Biographie
Verschwenderisch verschönen
Bereits nach den ersten Sätzen gibt es keinen Zweifel! Hier schreibt keine Schriftstellerin vom Schlage einer Sigrid Damm, die Spuren der Goethe-Biographie nachgezogen hat, die der Herr Geheimrat gern verwischen wollte. Ursula Naumann, Autorin des Angelica Kauffmann-Goethe-Buches "Geträumtes Glück", ist eine Fachfrau. In Sachen Kunstgeschichte unterwegs, ist sie nur bedingt eine Erzählerin biographischer Geschichten. Im Recherchieren gründlich wie Damm, ist Naumann noch entschiedener im Ausbreiten authentischer Zeugnisse. Die von ihr erforschten römischen Künstlerverhältnisse in den Jahren vor der Französischen Revolution von 1789 werden eher episodisch denn komplex dargestellt. Die Annäherung der Autorin gilt einem inkognito zugereisten berühmten Flüchtling aus Weimar und der nicht minder berühmten Malerin Angelica Kauffmann. Eine talentierte Künstlerin, die von vielen männlichen Kollegen – und nicht nur von ihnen – als Herausforderung empfunden wurde, obwohl sie eine der Umgänglichsten gewesen ist. Gelobt wird allseits Kauffmanns Fleiß. Verdächtig erscheint vielen ihre gestalterische Flinkheit. Als „Kunstprinzessin“ lebte sie ohne Thron und Prinz in Rom.
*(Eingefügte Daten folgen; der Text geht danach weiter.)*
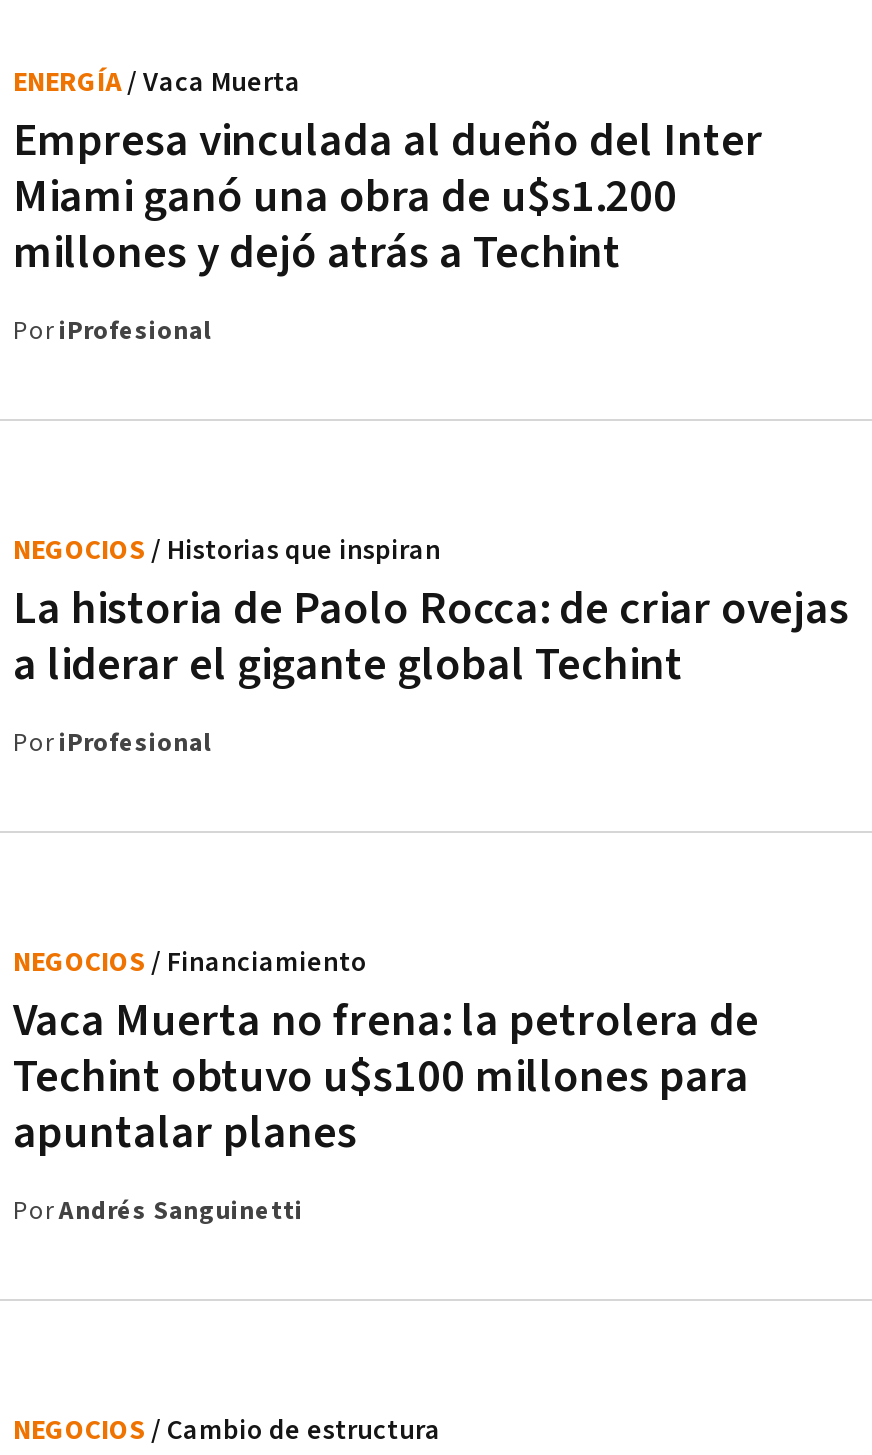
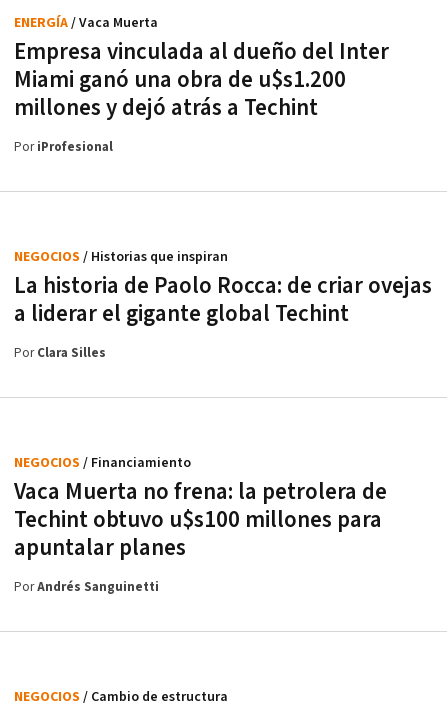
- Por iProfesional
+ Por Clara Silles
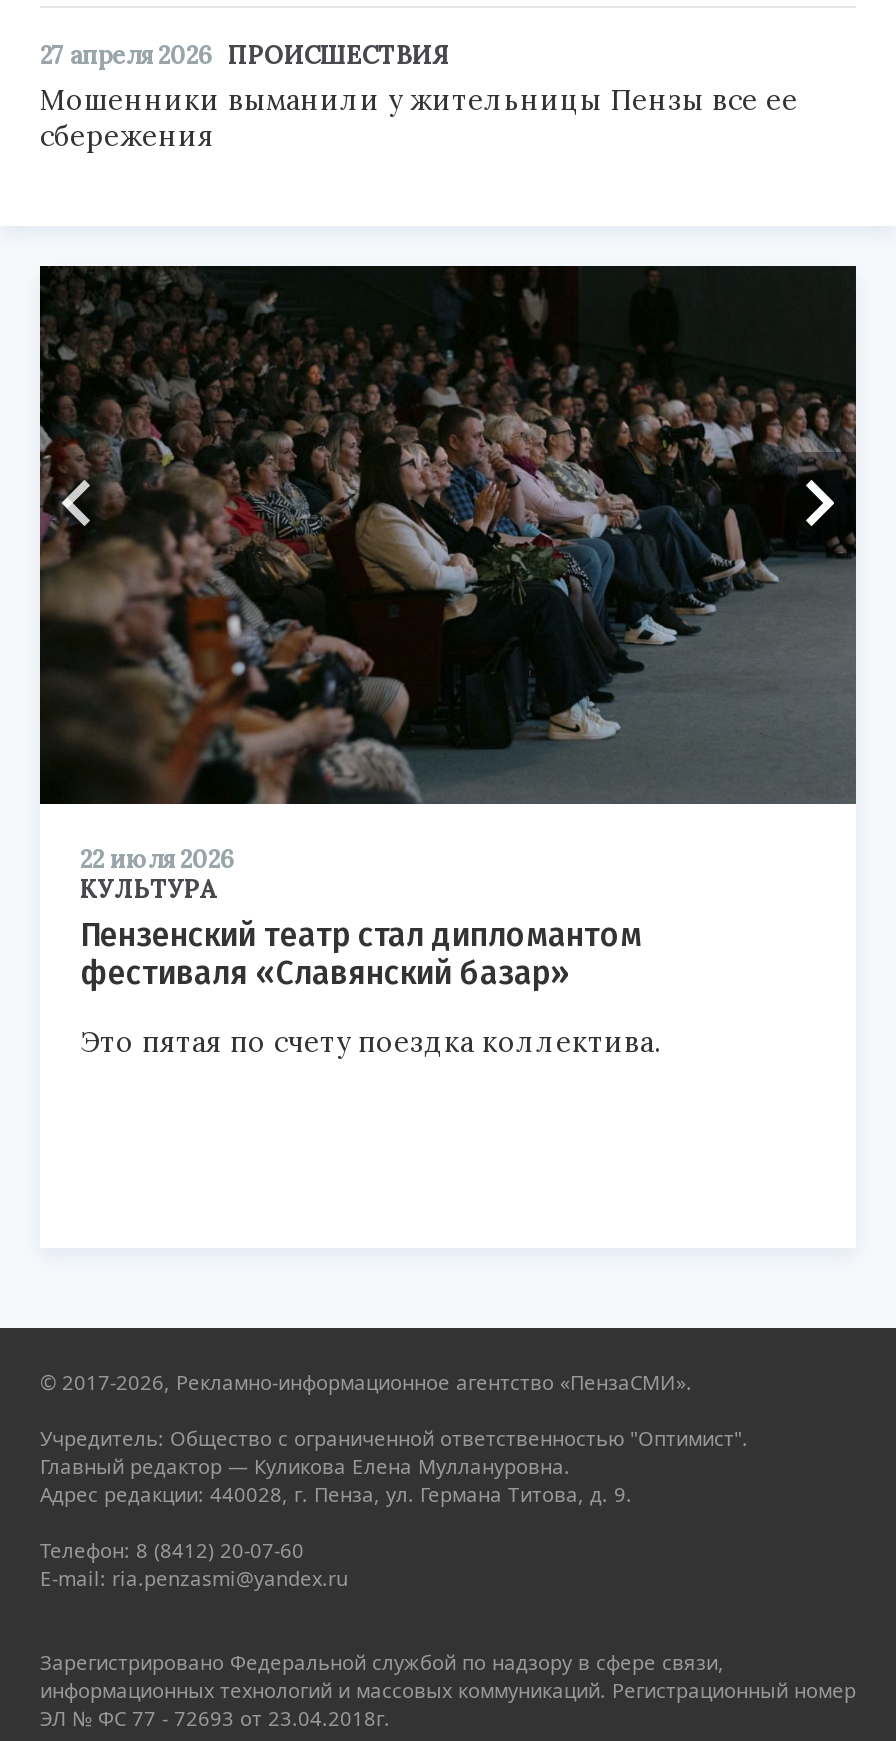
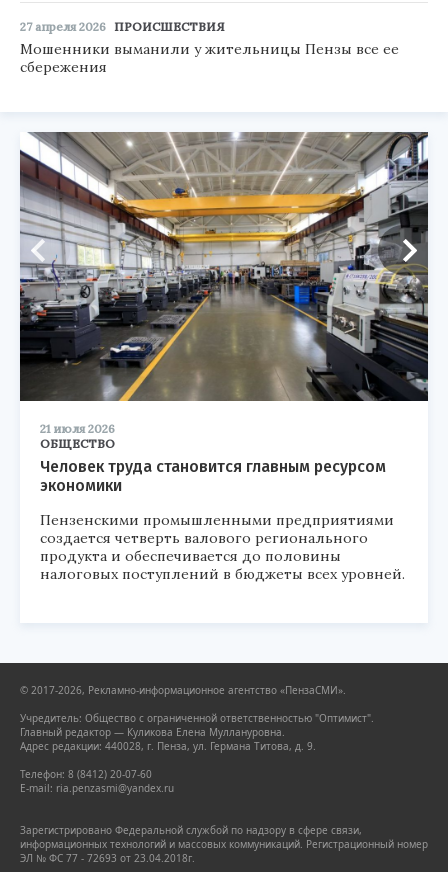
- [image]
- 22 июля 2026
- КУЛЬТУРА
- Пензенский театр стал дипломантом
- фестиваля «Славянский базар»
+ [image]
+ 21 июля 2026
+ ОБЩЕСТВО
+ Человек труда становится главным ресурсом
+ экономики

- Это пятая по счету поездка коллектива.
+ Пензенскими промышленными предприятиями
+ создается четверть валового регионального
+ продукта и обеспечивается до половины
+ налоговых поступлений в бюджеты всех уровней.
Der Prinz an ihrer Seite hätte durchaus der Zugereiste, der Jüngere, der Wolfgang Goethe, sein können.
Werden die in der Rubrik "Angelicas Lamento" vollständig nachgereichten Briefe der Schwärmerin gelesen, die sie 1788/89, nach der Abreise Goethes aus Rom, schrieb, ist der Eindruck schnell da, da schreibt eine Frau an ihren Traumprinzen. Wenn, dann war – auch nach Naumann – die "Romanze mit der Malerin" für Goethe – wie andere Romanzen – eine des geduldigen Papiers. In den Briefen äußert sich eine verschwenderische Verschönerin der Realität. Am besten und entschiedensten war Kauffmann eine Verschönerin. Die vertritt Naumann, ohne sie verteidigen zu müssen. Nicht mit der Lizenz angetreten, eine unbewiesene, unbelegbare Kauffmann-Goethe-Story zu erfinden, veröffentlicht die Verfasserin Aufgefundenes zur tatsächlichen Begegnung/Beziehung der Berühmten. Keine Seite des Buches, die ohne zweckdienliche Zitate ist. Nicht nur die verlangen eine hohe Konzentration. Am Stoff sollten Leser zumindest halb so interessiert sein wie die ambitionierte Autorin. Naumanns Buch ist etwas für das Bildungsbürgertum, das sich Hesse für seine Literatur erwartete. Gebildete, die sich bilden wollen will die kenntnisstarke Essayistin nicht enttäuschen. Auch nicht im Sprachlichen. Im Beschreiben von Personen, ihren Werken wie Lebensorten, ist die Verfasserin präzis-prätentiös. Immer macht sie neugierig auf alles, was sie mitzuteilen hat, ohne sich als Allwissende zu gebärden, die als Überlegene langweilt. Ursula Naumann hat sich mit ihrer erzählerischen Studie "Geträumtes Glück" selbst einiges abverlangt. Sie verlangt einiges von den Lesern. Zuerst die andauernde Bereitschaft zur Aufmerksamkeit. Nur die wird belohnt.